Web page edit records
________________________________________

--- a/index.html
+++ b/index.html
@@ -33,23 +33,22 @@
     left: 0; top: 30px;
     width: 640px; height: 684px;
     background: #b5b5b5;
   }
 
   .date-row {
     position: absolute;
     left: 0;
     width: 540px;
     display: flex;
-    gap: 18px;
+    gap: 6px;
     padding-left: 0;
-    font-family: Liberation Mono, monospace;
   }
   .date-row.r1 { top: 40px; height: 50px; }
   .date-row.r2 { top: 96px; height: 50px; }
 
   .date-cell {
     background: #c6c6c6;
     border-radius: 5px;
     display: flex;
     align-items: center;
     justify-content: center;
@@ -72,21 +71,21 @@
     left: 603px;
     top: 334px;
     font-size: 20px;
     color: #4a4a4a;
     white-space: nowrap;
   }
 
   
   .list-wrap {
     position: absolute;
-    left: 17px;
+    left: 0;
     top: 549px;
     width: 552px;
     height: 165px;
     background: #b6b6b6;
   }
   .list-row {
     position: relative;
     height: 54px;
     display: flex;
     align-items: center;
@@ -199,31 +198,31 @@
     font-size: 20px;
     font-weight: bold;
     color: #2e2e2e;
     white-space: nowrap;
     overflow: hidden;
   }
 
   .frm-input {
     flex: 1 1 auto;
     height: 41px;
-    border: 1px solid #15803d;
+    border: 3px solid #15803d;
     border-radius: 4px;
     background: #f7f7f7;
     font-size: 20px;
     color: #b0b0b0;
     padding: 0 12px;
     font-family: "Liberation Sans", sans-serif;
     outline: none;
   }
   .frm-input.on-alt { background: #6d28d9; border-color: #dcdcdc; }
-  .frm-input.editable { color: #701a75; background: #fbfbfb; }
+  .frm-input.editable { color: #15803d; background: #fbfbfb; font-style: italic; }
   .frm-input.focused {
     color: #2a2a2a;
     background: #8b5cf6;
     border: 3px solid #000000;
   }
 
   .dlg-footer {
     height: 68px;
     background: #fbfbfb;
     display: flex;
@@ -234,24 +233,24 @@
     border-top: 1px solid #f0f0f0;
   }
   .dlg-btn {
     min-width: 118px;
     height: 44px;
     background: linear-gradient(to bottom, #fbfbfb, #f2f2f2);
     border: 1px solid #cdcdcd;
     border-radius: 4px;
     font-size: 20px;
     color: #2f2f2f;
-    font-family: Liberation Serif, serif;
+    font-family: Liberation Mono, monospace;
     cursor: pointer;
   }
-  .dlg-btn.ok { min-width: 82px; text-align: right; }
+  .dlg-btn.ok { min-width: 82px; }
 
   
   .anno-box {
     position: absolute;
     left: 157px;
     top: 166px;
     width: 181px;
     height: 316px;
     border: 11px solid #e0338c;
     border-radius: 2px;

________________________________________

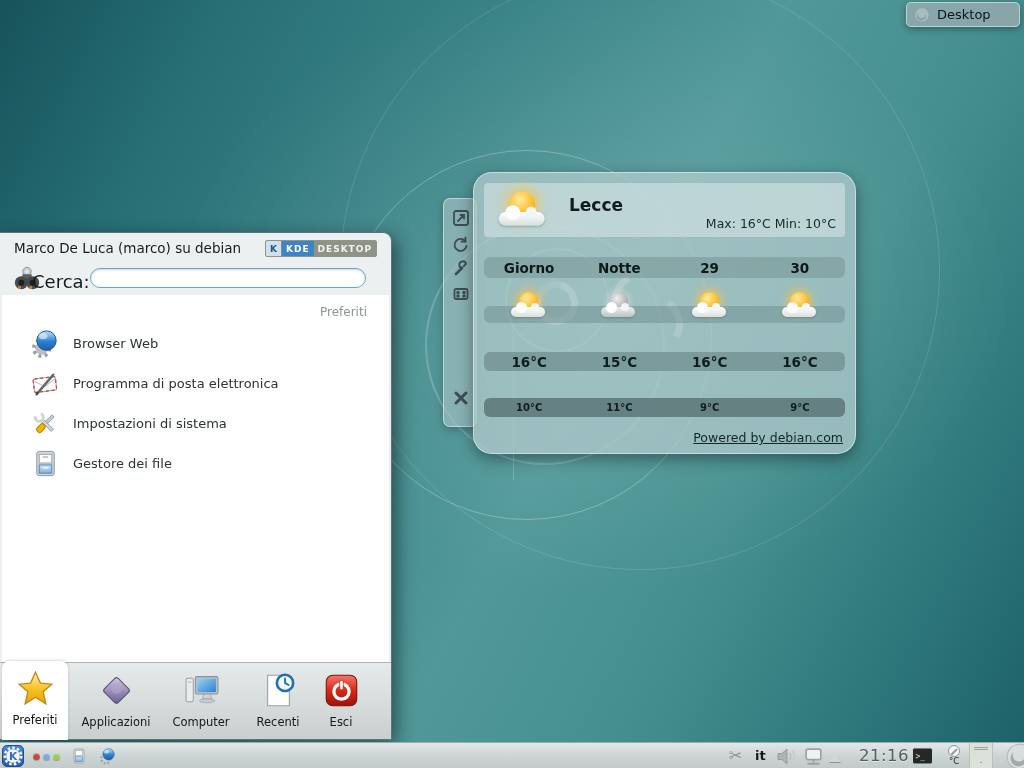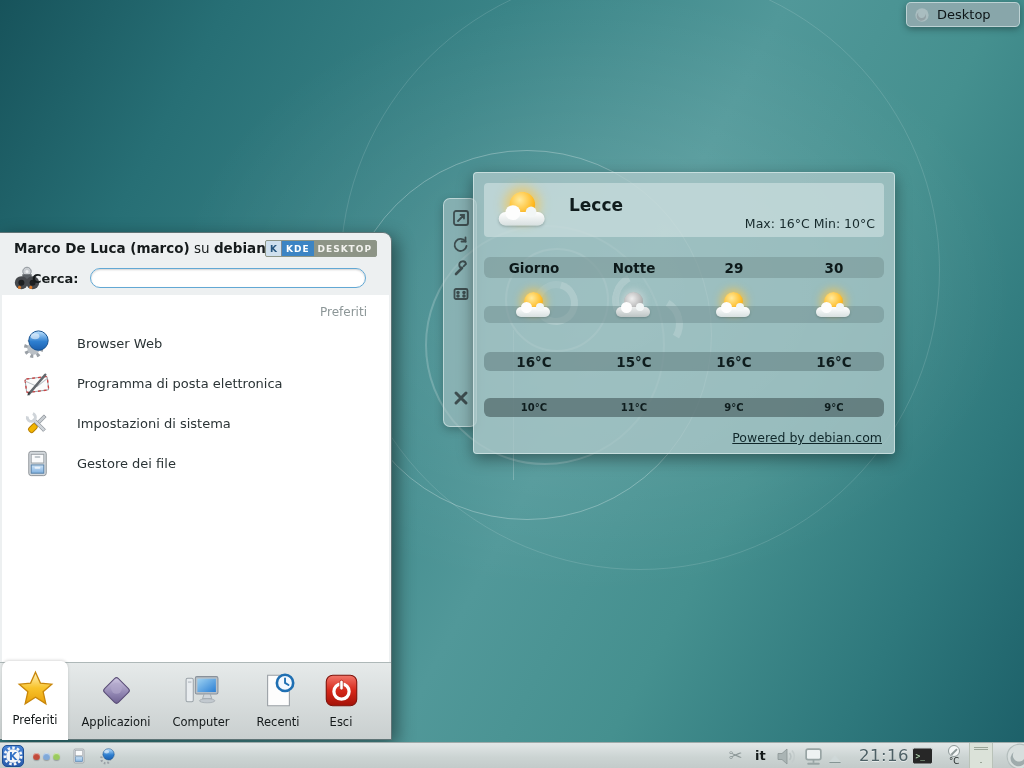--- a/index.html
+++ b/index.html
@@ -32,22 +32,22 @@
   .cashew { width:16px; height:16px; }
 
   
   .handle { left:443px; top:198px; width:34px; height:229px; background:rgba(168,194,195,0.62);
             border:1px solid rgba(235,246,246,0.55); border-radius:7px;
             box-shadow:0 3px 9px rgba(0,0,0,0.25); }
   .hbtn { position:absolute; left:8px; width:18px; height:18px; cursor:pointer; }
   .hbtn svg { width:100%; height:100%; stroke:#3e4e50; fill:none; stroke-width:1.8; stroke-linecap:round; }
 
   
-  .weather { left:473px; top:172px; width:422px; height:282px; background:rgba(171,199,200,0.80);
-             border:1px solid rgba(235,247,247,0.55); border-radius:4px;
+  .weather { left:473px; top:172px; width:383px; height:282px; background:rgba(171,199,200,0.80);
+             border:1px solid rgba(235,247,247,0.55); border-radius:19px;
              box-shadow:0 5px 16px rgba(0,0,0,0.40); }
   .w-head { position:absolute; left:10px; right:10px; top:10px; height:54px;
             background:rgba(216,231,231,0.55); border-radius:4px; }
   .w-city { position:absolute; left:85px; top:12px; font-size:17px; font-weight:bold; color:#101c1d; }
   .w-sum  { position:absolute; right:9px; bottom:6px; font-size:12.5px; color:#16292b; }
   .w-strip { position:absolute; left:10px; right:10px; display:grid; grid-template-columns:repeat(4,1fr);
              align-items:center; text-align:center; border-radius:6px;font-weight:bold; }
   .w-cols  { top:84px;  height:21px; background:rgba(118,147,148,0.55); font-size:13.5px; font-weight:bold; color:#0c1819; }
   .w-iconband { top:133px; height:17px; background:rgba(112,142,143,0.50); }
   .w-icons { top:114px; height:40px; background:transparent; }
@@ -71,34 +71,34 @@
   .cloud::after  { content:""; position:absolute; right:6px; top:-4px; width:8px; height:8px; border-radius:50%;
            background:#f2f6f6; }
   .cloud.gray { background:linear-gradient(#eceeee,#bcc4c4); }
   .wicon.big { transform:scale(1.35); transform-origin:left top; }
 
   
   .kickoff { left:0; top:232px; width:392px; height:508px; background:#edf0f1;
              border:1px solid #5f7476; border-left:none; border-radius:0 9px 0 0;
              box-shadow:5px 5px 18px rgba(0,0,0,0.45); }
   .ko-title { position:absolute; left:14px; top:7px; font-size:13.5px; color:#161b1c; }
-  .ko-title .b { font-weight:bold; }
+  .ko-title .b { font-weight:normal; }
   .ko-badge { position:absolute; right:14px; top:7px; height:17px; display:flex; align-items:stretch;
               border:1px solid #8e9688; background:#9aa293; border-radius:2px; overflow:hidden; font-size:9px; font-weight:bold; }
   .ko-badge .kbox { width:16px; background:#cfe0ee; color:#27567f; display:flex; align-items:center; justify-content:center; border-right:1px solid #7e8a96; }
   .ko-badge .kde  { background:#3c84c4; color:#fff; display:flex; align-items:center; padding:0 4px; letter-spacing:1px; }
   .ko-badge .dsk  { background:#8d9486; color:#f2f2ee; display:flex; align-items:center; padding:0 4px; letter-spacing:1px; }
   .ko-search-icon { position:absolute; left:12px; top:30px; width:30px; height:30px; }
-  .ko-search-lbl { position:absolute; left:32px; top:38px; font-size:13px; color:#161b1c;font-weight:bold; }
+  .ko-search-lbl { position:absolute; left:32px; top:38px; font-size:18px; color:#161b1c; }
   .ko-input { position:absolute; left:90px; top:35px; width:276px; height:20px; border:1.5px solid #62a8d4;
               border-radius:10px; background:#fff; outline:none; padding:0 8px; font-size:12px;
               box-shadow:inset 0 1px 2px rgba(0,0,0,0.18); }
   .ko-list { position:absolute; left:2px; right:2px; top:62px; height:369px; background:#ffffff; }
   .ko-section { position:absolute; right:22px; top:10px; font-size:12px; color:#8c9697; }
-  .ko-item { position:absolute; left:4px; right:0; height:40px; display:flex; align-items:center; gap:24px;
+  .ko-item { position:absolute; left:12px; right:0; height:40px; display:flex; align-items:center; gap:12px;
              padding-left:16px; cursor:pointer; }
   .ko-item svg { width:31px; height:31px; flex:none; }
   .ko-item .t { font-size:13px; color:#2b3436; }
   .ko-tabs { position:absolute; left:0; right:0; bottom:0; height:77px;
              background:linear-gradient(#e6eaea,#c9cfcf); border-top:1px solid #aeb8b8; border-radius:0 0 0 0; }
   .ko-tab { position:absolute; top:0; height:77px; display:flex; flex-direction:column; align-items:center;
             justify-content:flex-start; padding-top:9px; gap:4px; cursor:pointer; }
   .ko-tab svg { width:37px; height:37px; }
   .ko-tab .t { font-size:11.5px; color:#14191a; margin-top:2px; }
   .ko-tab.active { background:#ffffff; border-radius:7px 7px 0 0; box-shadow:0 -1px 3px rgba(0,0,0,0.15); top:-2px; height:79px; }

________________________________________

DESCRIPTION OF THE TASK
Could you return the lines in the entries above that contain "fbfbfb"?

TASK OUTPUT
-  .frm-input.editable { color: #701a75; background: #fbfbfb; }
+  .frm-input.editable { color: #15803d; background: #fbfbfb; font-style: italic; }
     background: #fbfbfb;
     background: linear-gradient(to bottom, #fbfbfb, #f2f2f2);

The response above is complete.